Habermehl pochte mit dem Bleistift auf das Papier. »Aber das ist es doch. Können Sie es denn nicht sehen?«
Der tote Bischof von Rom
Begraben in Ludwigs Dom
Im Hort mit dem Garten am Fluß
Zertreten von schwedischem Fuß
3 – 3
1 – 20
2 – 17
1 – 8
4 – 25
Auf Alchimie gelegt als Laster
Der Tod aus Eisen und Alabaster
H M S B F
»Die erste Ziffer bezeichnet die Zeile des Textes, eins bis sechs, von oben nach unten. Die zweite Zahl die Stelle im Satz, an welcher der Buchstabe steht, den wir nach Clemens zu notieren haben.«
»Und was heißt das jetzt?«, Lagerfeld war mittlerweile nicht nur ungeduldig, sondern auch genervt. »Das ergibt doch schon wieder kein vernünftiges Wort. H M S B F ? Der will uns doch nur verarschen!«
»Natürlich scheint das für den Laien keinen Sinn zu machen«, meinte Habermehl. »Aber Clemens legte diese Spur für jemanden mit Sinn für Kirchenhistorie.«
»Ja, aber – wo zum Teufel ist jetzt das Buch?«, fragte Dr. Newman, dem überhaupt nicht mehr wohl in seiner Haut war. Die Kirche versank langsam im Dunkel der Nacht.
»Nun, wenn ich mich nicht völlig irre, ist der Hinweis jetzt relativ eindeutig. Ich weiß, wo Clemens das Buch versteckt hat. Er war in Eile, er war verzweifelt, und er war allein. Doch trotz allem war er noch in der Lage, dieses geniale Versteck in einem Rätsel zu verklausulieren. Das Buch ist dort«, sagte Habermehl schlicht und deutete nach links in das dunkle Seitenschiff der Michaelskirche.
»Dort? Aber wo?«, fragte Haderlein.
»Kommen Sie mit«, forderte Habermehl ihn auf. Im immer düsterer werdenden Seitenschiff blieb er vor einem über vier Meter großen Steinrelief stehen. »Sehen Sie hier«, sagte er und deutete auf den Sockel des Epitaphs, auf dem groß und deutlich » H M S B F « eingemeißelt war.

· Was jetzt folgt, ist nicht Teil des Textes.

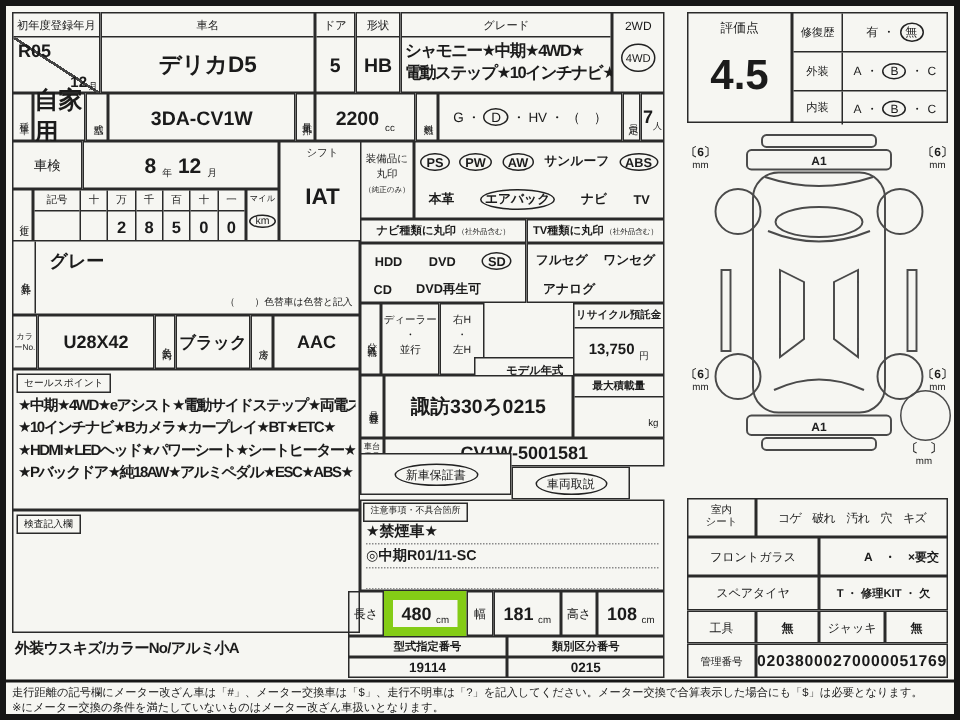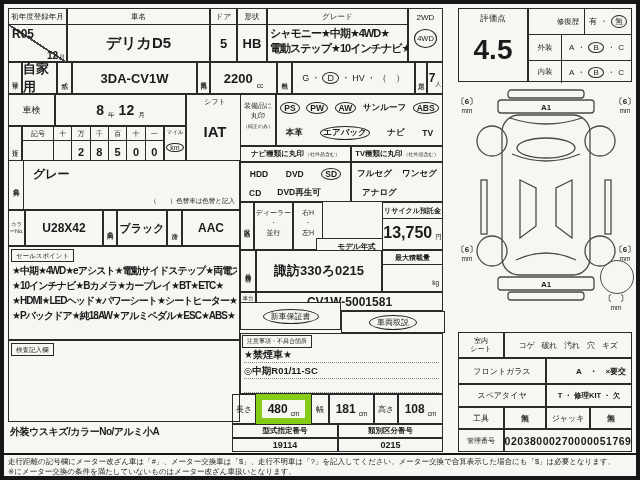"修復歴" div { padding-left: 23px -> none }
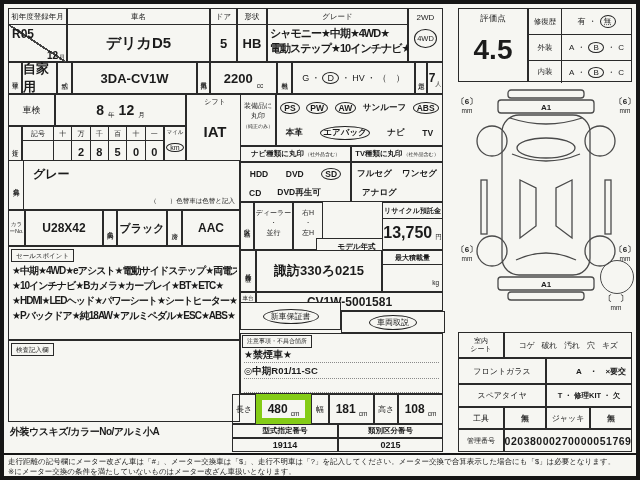"自家用" div.cell { font-size: 13px -> 16px }
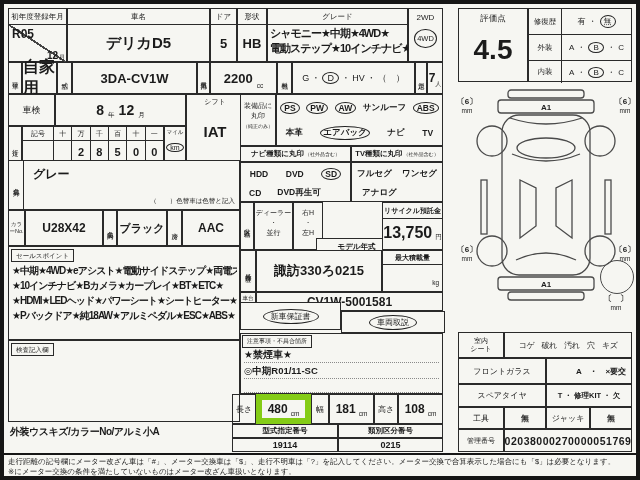"13,750" span.v { font-size: 16px -> 10px }
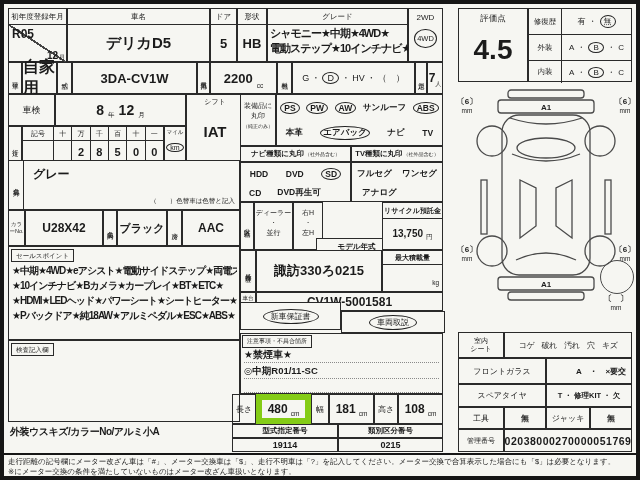"車両取説" div.cell { width: 104px -> 79px }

»Hans Matthes Sebert. Er baute dieses Epitaph für Melchior Otto Voit von Salzburg, dem mutmaßlichen Gründer der Universität Bamberg. Und jetzt kommt das Beste, der letzte Beweis.« Habermehl kniff die Augen zusammen, um im letzten Licht die untersten Zeilen auf dem Blatt lesen zu können. »Passen Sie gut auf! ›Auf Alchimie gelegt als Laster / der Tod aus Eisen und Alabaster‹: Schauen Sie genau hin, da haben Sie Ihren Tod aus Alabaster.«
Alle folgten seinem Blick nach oben. Auf Kopfhöhe war ein Skelett auf dem Epitaph zu sehen, das mit Draht zusammengehalten wurde. Der Schädel des Skeletts lag auf einer Alabasterkugel, die mit fremdartigen, alchemistischen Schriftzeichen verziert war.
»Wahnsinn«, sagte Dr. Newman. »Alchemistische Schriften in einer katholischen Kirche. Und wo ist jetzt das Buch?«
»Tja, ach ja, das Buch. Irgendwo da oben wird es wohl sein, wenn ich mich nicht völlig irre.« Der Professor lächelte zufrieden.